## WHAT THIS TASK INVOLVES
As soon as the line containing "-104,7 +104,7 @@" appears in the material below, start returning lines exactly, and end with the line containing "bold; color: #2b2b2b;".

## SUPPLIED ENTRIES
== Segment start ==
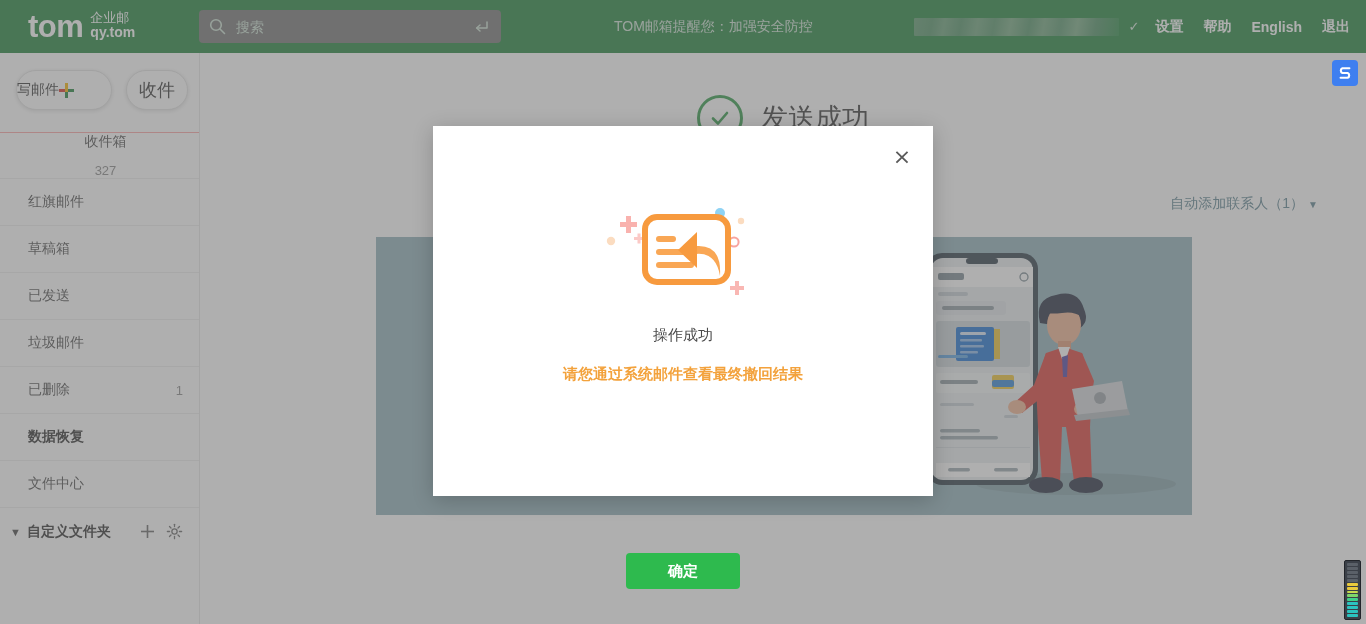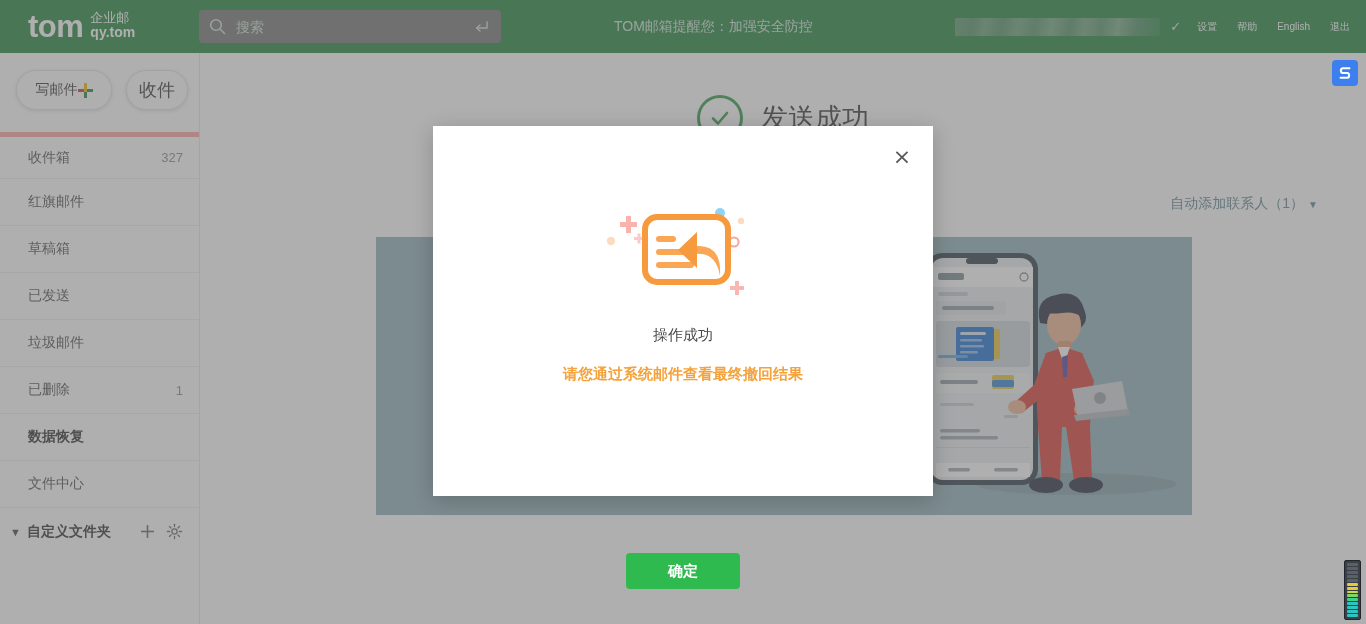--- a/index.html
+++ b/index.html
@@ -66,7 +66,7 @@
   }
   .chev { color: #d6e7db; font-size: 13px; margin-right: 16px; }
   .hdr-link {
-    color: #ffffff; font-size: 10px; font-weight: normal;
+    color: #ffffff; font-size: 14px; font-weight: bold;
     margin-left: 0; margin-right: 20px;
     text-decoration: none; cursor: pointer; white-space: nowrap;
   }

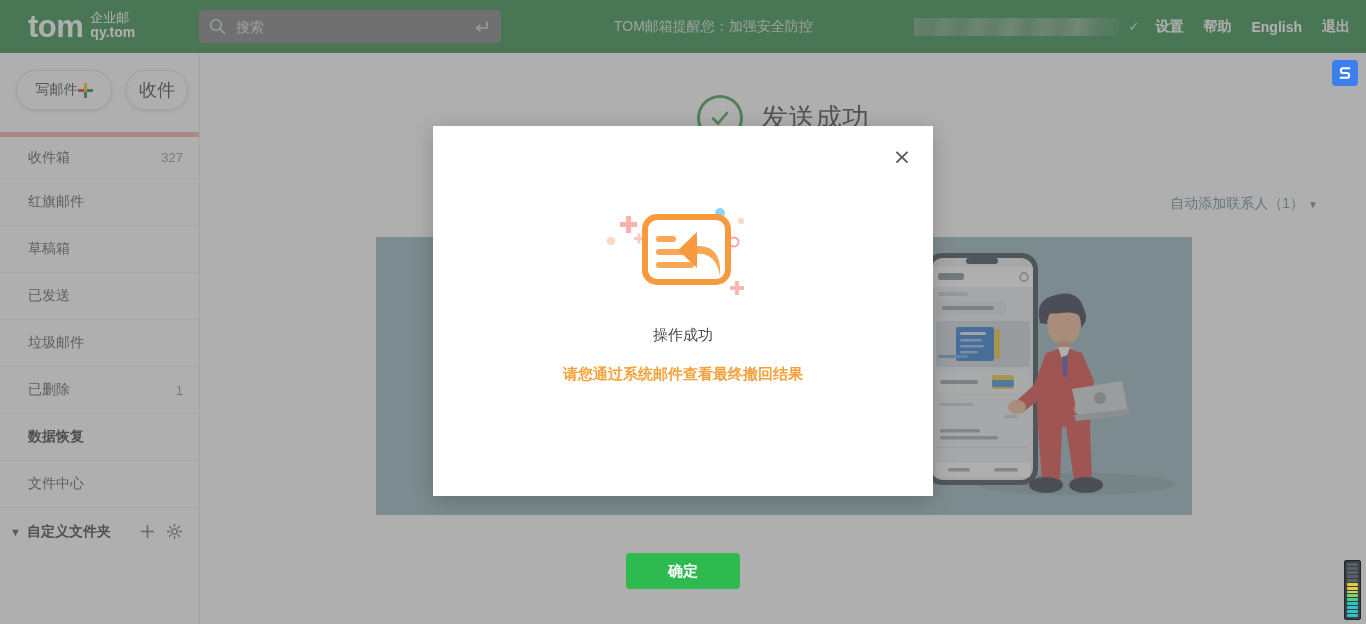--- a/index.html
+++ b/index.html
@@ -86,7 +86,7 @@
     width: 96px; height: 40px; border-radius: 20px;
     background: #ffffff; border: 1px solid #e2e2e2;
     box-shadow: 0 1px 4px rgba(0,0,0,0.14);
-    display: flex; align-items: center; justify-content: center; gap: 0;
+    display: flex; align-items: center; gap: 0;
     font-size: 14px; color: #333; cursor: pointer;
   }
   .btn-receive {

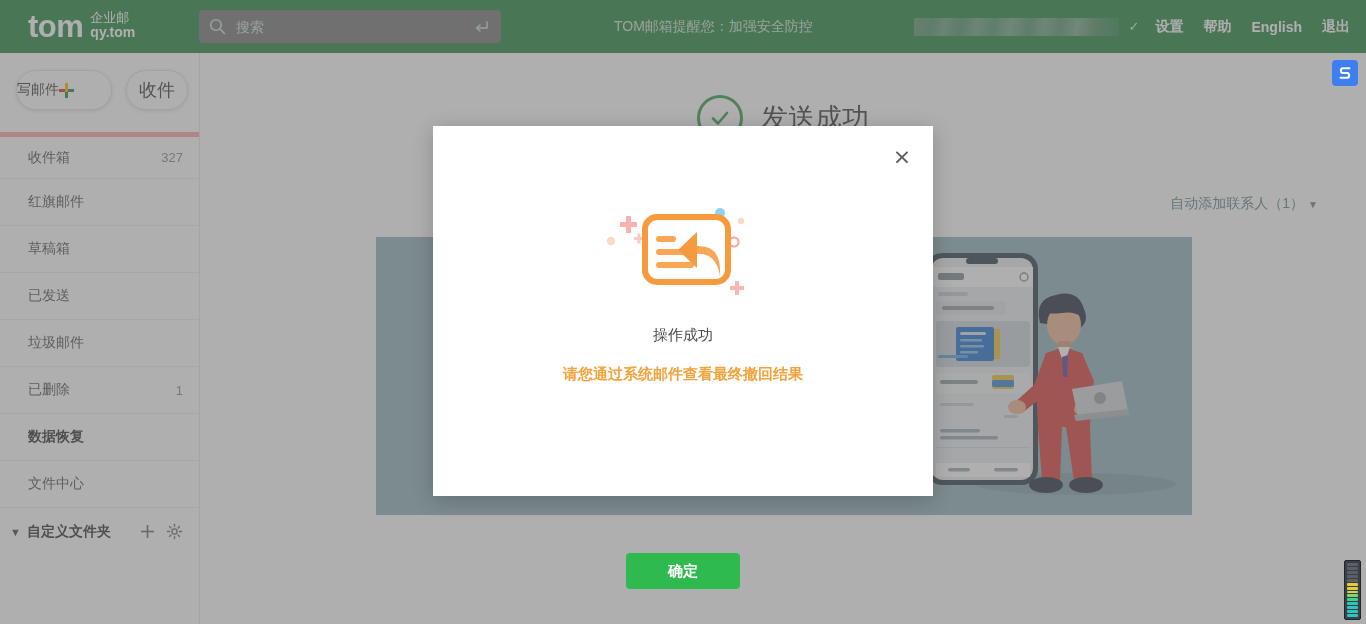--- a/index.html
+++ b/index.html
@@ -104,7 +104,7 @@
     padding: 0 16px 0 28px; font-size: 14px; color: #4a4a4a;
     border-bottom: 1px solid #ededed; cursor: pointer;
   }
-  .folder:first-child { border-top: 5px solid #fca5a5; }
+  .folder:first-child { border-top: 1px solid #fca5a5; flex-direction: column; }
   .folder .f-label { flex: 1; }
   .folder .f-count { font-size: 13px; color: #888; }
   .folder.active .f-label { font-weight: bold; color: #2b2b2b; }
== Segment end ==
== Segment start ==
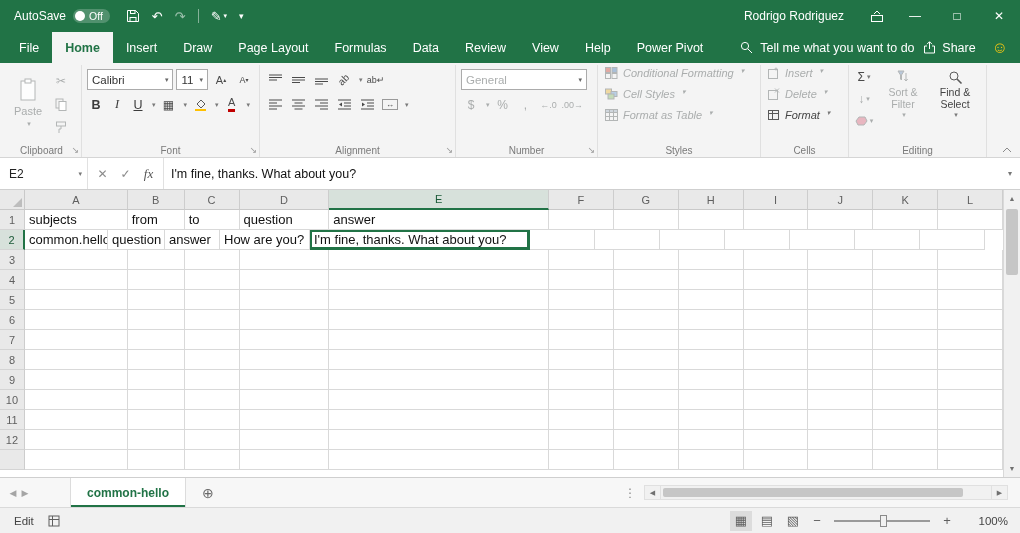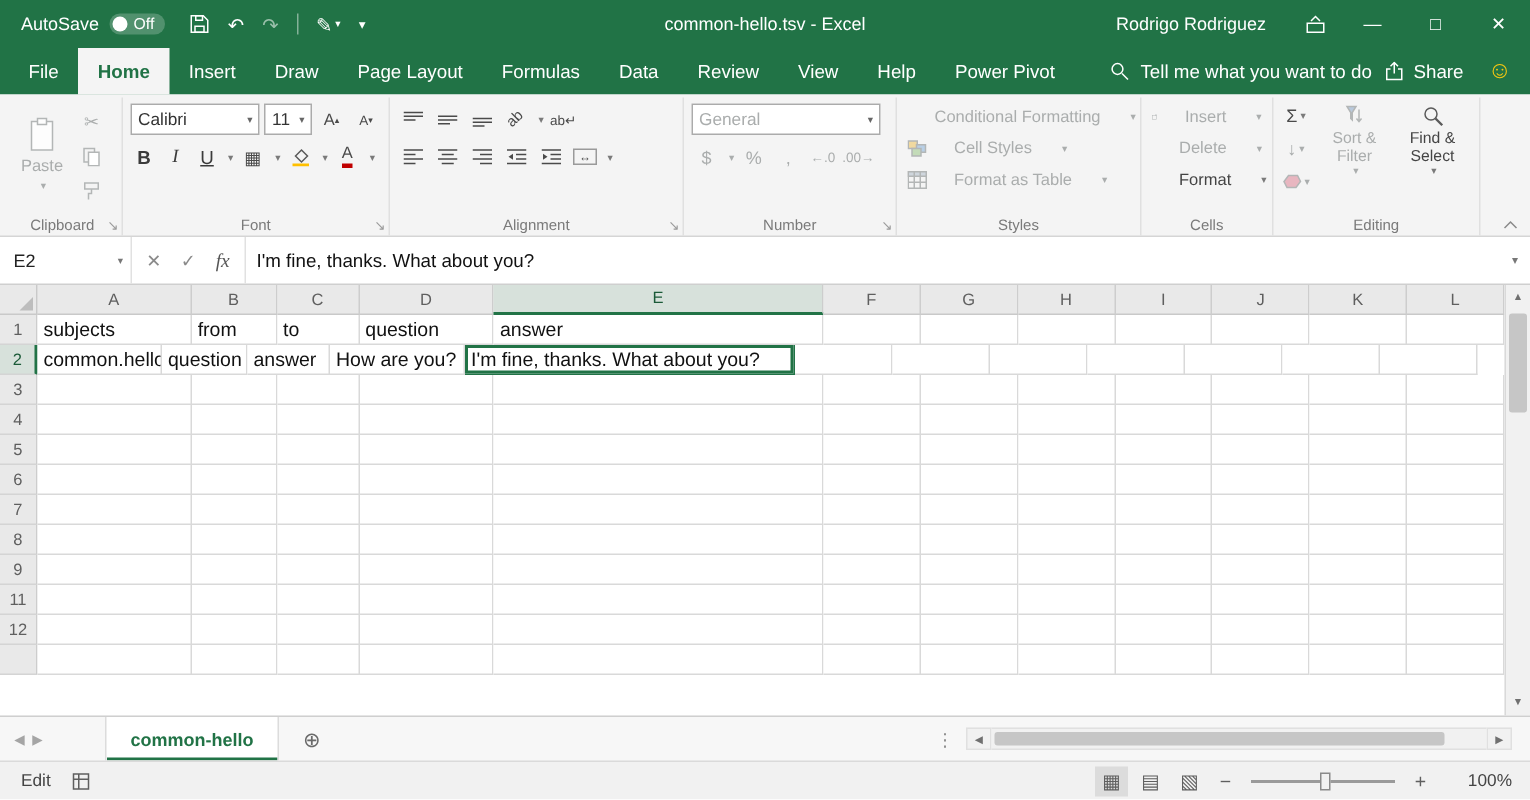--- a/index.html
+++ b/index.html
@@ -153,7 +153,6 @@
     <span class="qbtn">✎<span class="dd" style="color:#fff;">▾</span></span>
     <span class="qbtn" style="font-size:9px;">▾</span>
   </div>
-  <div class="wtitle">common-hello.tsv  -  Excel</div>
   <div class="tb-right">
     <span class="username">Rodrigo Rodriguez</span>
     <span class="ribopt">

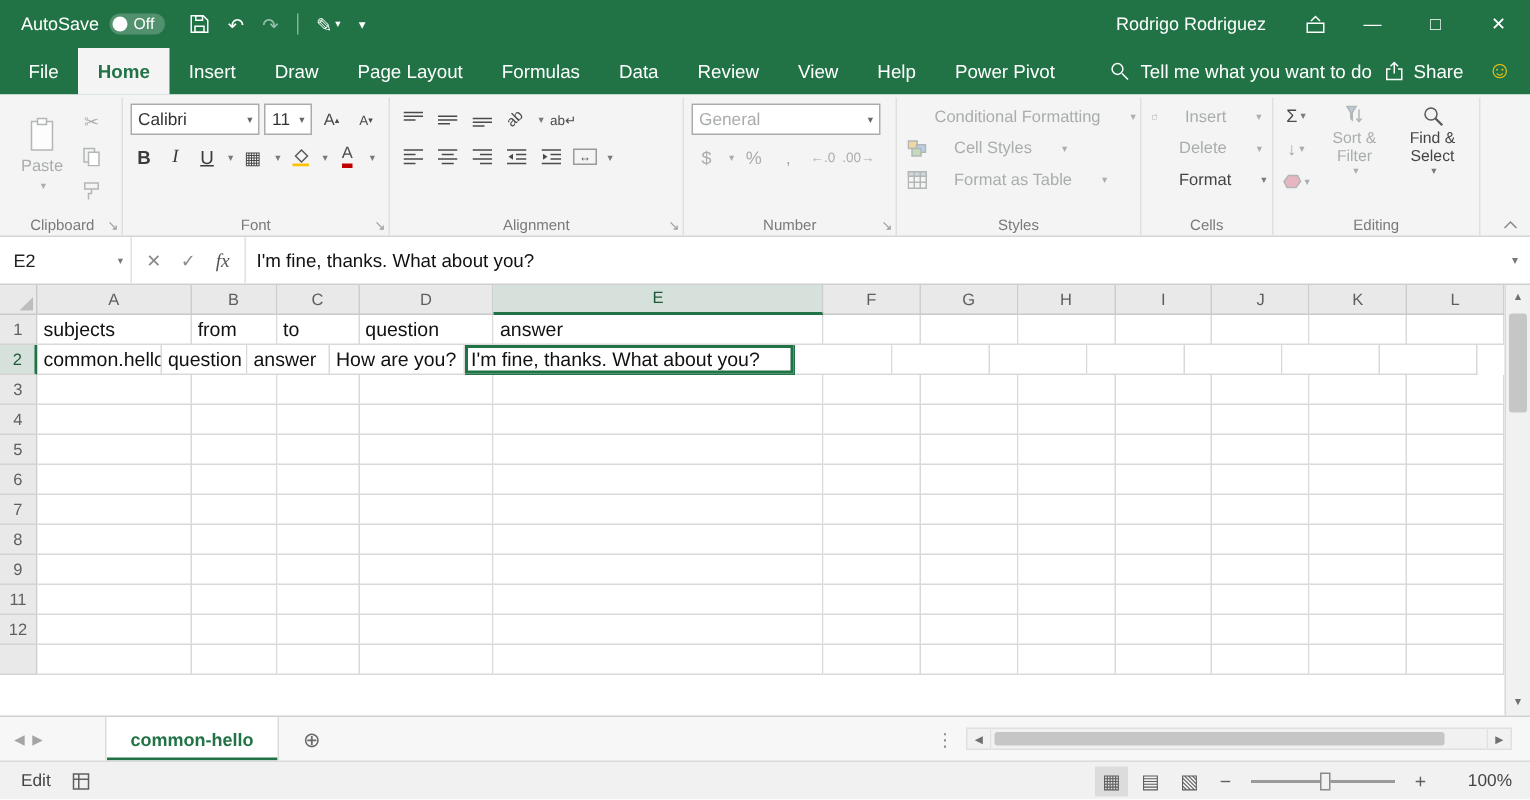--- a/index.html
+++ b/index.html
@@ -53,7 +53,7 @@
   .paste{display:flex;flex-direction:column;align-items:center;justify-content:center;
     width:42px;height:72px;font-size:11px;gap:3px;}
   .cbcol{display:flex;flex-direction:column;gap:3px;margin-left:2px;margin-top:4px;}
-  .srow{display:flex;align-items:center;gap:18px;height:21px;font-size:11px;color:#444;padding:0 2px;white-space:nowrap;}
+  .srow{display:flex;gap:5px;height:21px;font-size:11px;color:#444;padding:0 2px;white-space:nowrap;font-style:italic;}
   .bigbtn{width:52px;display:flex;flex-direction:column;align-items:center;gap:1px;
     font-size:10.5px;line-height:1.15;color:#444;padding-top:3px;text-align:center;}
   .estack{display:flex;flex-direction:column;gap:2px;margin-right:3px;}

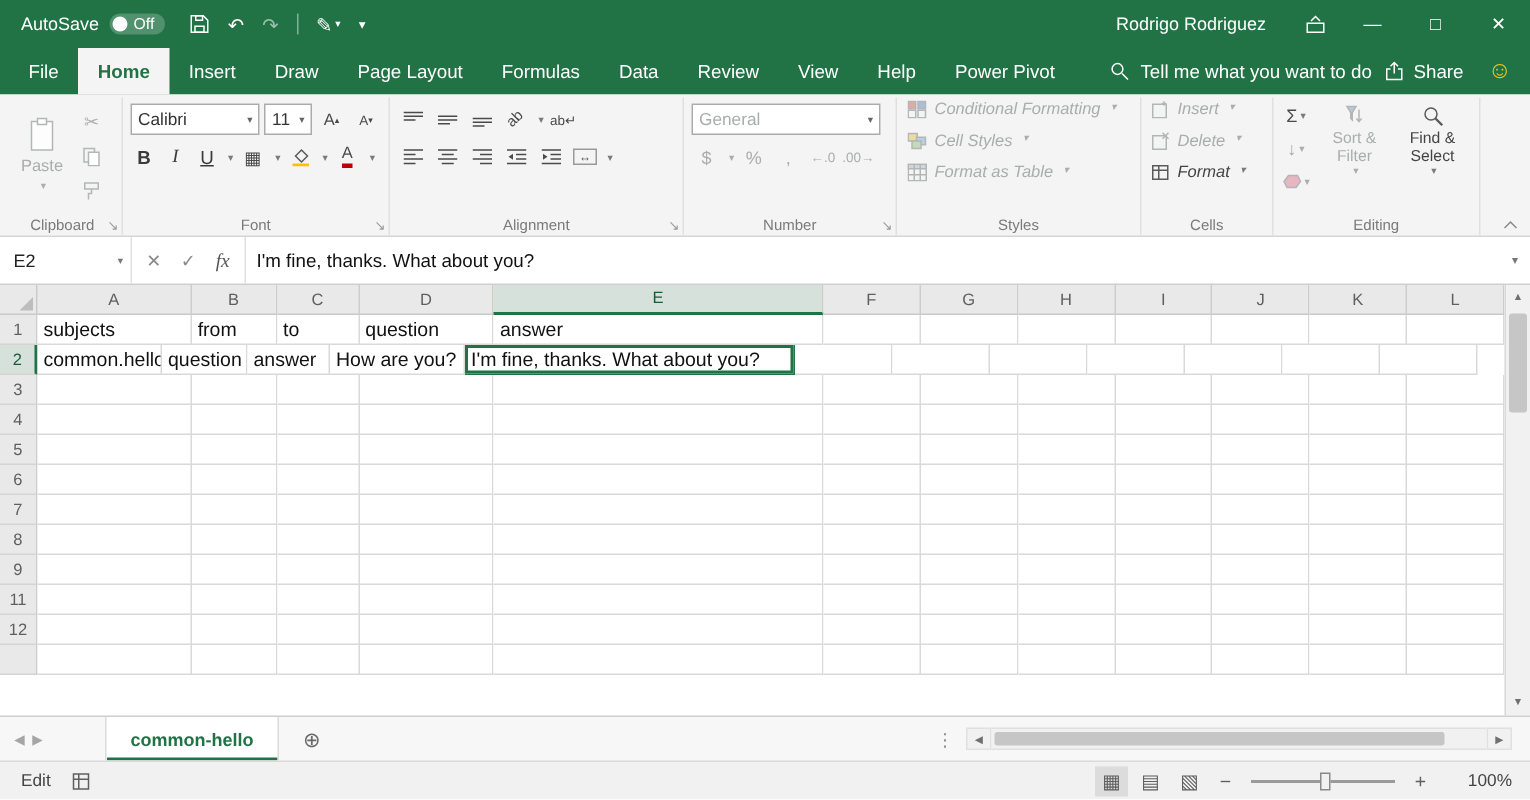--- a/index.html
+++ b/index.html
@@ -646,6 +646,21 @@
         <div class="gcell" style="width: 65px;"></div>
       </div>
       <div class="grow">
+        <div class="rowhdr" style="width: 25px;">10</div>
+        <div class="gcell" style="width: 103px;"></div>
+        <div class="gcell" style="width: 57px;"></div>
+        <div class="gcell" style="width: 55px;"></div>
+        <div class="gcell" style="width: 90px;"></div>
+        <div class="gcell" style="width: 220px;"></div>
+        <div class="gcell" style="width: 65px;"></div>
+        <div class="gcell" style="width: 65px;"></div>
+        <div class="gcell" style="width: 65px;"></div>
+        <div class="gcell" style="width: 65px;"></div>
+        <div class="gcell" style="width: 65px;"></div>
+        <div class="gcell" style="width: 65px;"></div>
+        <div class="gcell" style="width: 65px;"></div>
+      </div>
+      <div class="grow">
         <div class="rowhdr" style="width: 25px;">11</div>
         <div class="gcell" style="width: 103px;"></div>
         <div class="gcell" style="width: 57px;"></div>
== Segment end ==
## RESULT BELOW
@@ -104,7 +104,7 @@
     padding: 0 16px 0 28px; font-size: 14px; color: #4a4a4a;
     border-bottom: 1px solid #ededed; cursor: pointer;
   }
-  .folder:first-child { border-top: 5px solid #fca5a5; }
+  .folder:first-child { border-top: 1px solid #fca5a5; flex-direction: column; }
   .folder .f-label { flex: 1; }
   .folder .f-count { font-size: 13px; color: #888; }
   .folder.active .f-label { font-weight: bold; color: #2b2b2b; }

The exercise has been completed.